宋名臣言行録 / 後集巻七・司馬光
孰不見公莫如我先二聖忘巳惟公是式公亦無我惟民是度民曰樂哉既相司馬爾賈於途我耕於野士曰時哉既用君實我後子先時不可失公如麟鳳不鷙不摶羽毛畢朝雄狡率服為政一年疾病半之功則多矣百年之思知公於異識公於微匪公之思神考是懷天子萬年四夷來同薦於清廟神考之功
新字:孰不見公莫如我先二聖忘巳惟公是式公亦無我惟民是度民曰楽哉既相司馬爾賈於途我耕於野士曰時哉既用君実我後子先時不可失公如麟鳳不鷙不摶羽毛畢朝雄狡率服為政一年疾病半之功則多矣百年之思知公於異識公於微匪公之思神考是懐天子万年四夷来同薦於清廟神考之功
書き下し
孰か公を見ざらん。我より先なるは莫し。二聖は己を忘れ、惟だ公を是れ式る。公も亦た我無く、惟だ民を是れ度る。民曰く樂しいかな、既に司馬を相とす。爾は途に賈し、我は野に耕さん。士曰く時なるかな、既に君實を用う。我は後れ子は先んず、時は失う可からず。公は麟鳳の如く、鷙たず摶たず。羽毛畢く朝し、雄狡率いて服す。政を爲すこと一年、疾病之に半ばす。功は則ち多し。百年の思い。公を異に知り、公を微に識る。公の思いに匪ず、神考を是れ懷う。天子萬年、四夷來同す。清廟に薦む。神考の功。
現代語訳
誰が公を見なかったろう。われより先に見た者はない。二人の聖主はご自身を忘れて、ただ公を手本とされた。公もまた自分というものがなく、ただ民のことだけを量った。民は言った、楽しいことだ、司馬を宰相としたのだから。おまえは道で商いをし、われは野で耕そう。士は言った、時が来たのだ、君実を用いたのだから。
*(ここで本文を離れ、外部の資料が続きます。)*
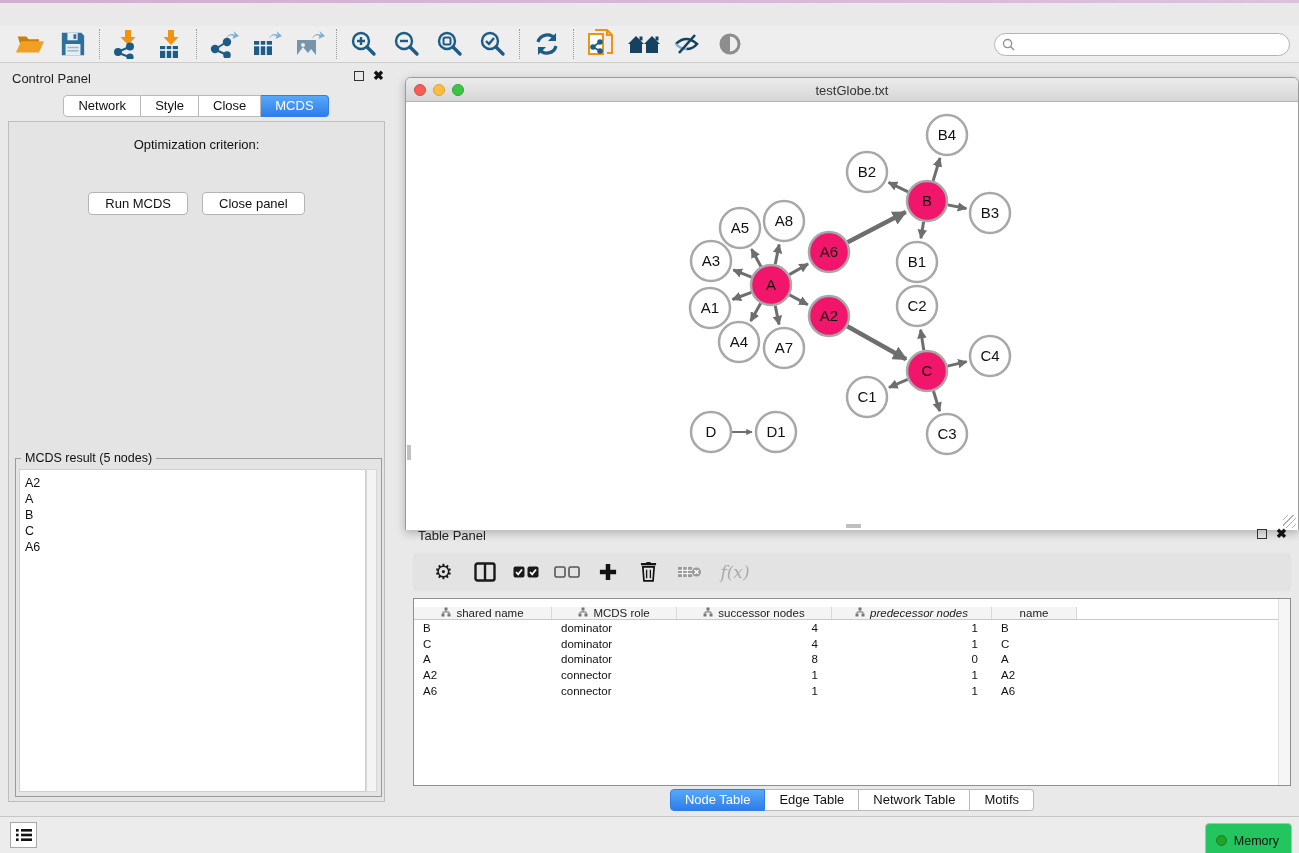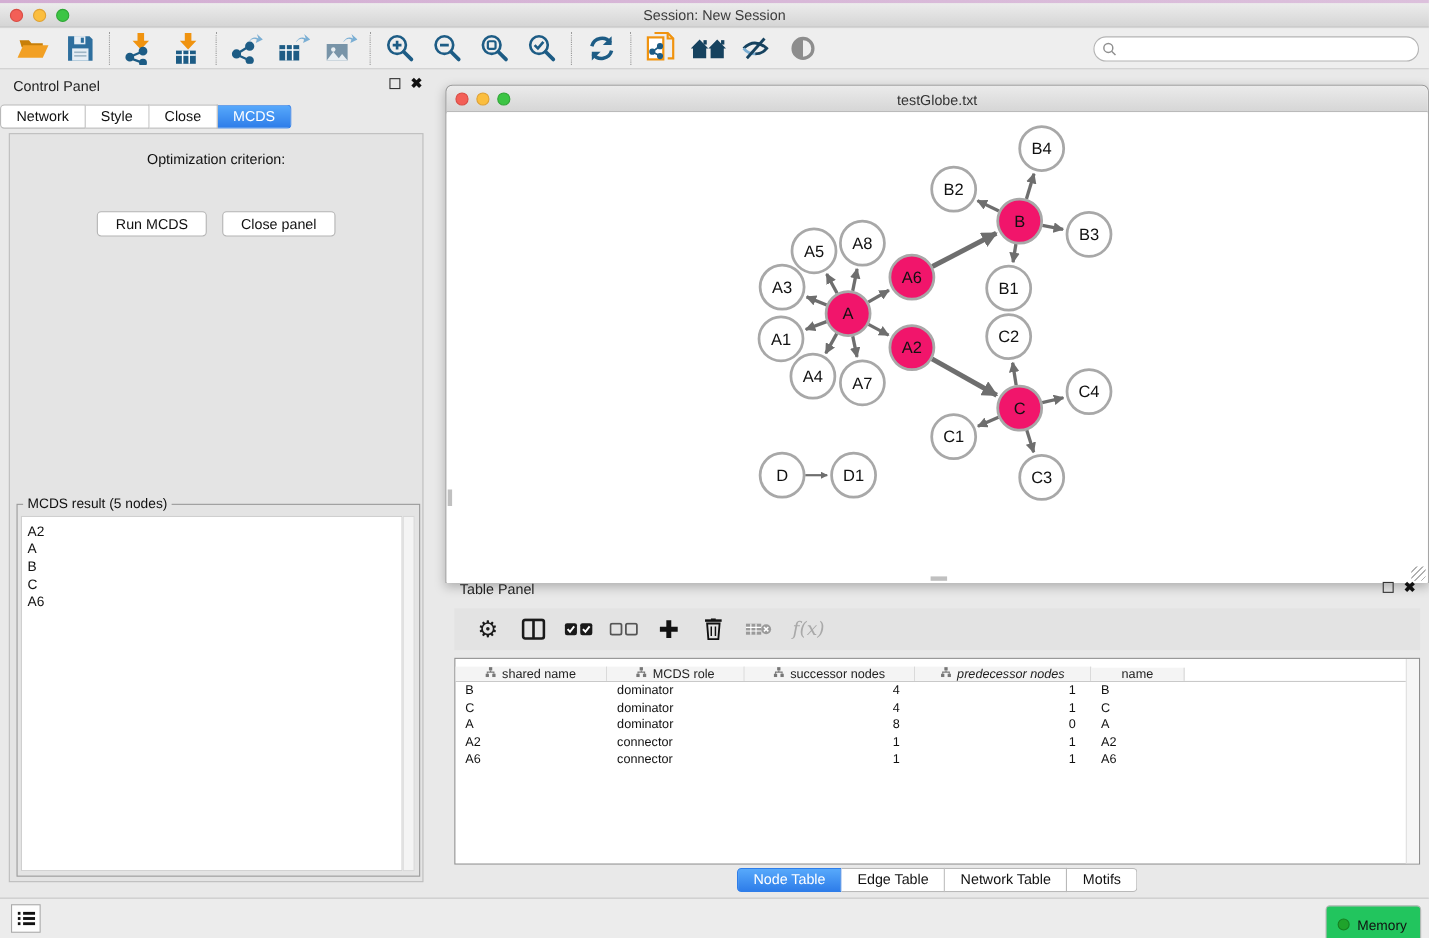"Session: New Session" div.titlebar { html: <div> <div> <span></span> <span></span> <span></span> </div> <div>Session: New Session</div> </div> -> none }
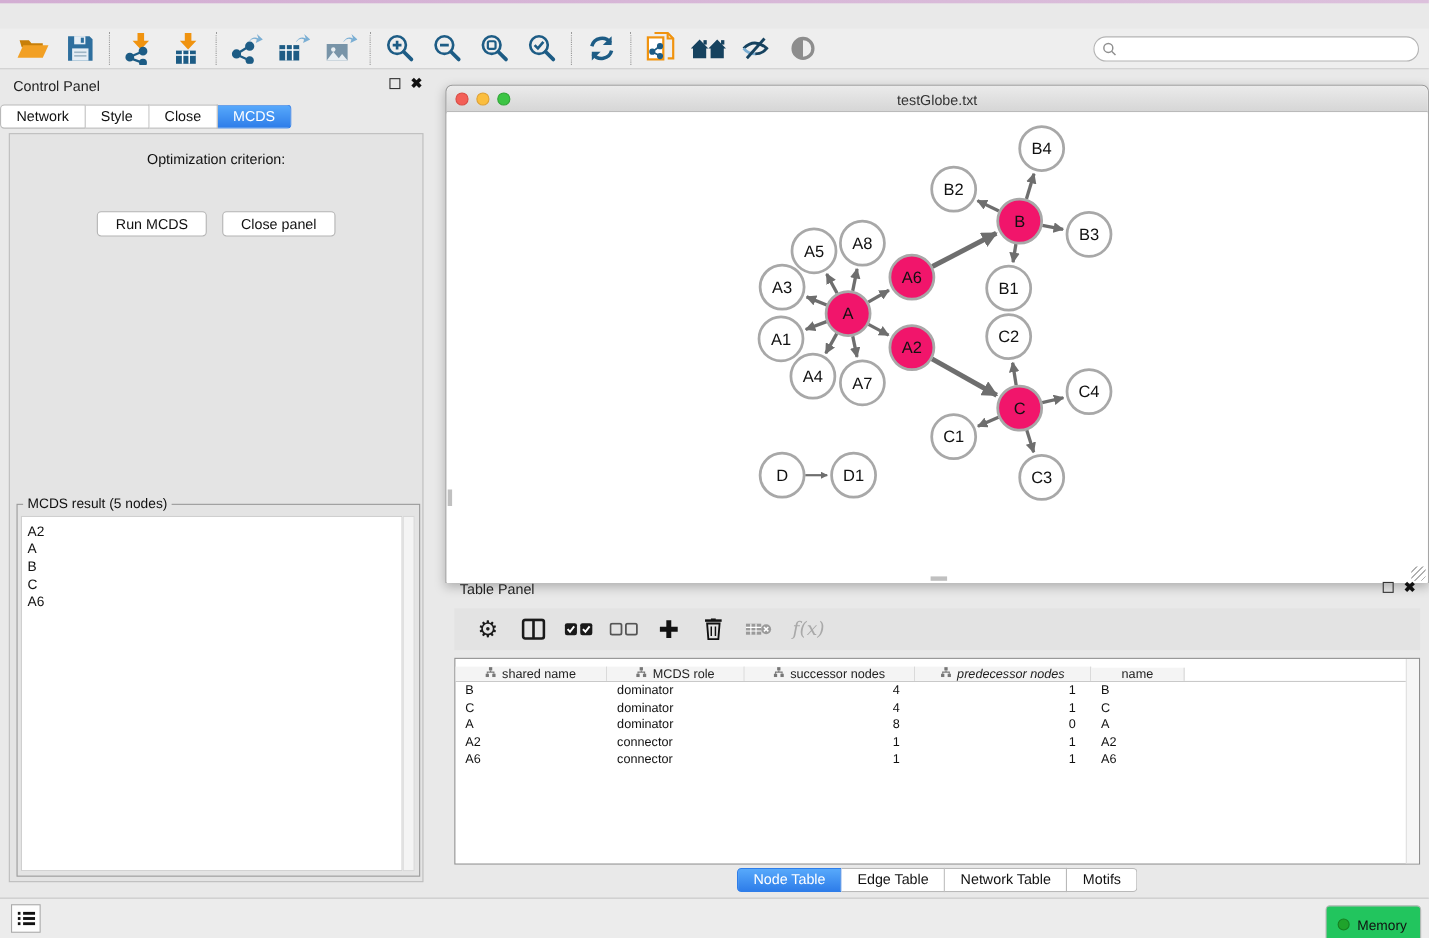"Network" .seg-tabs { justify-content: none -> center }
われは後になり、あなたは先になる、時を失ってはならない。公は麒麟や鳳凰のようで、猛らず、打ちもしない。羽毛あるものはことごとく朝し、猛くずるい者も率いて服した。政を執ること一年、その半ばは病であった。功はそれでも多い。百年ののちまでの思いである。公を非常のときに知り、公を微かなときに識った。公を思うのではない、神宗をこそ懐うのだ。天子は万年、四方の夷も来て同じくする。清廟に薦める、神宗の功を。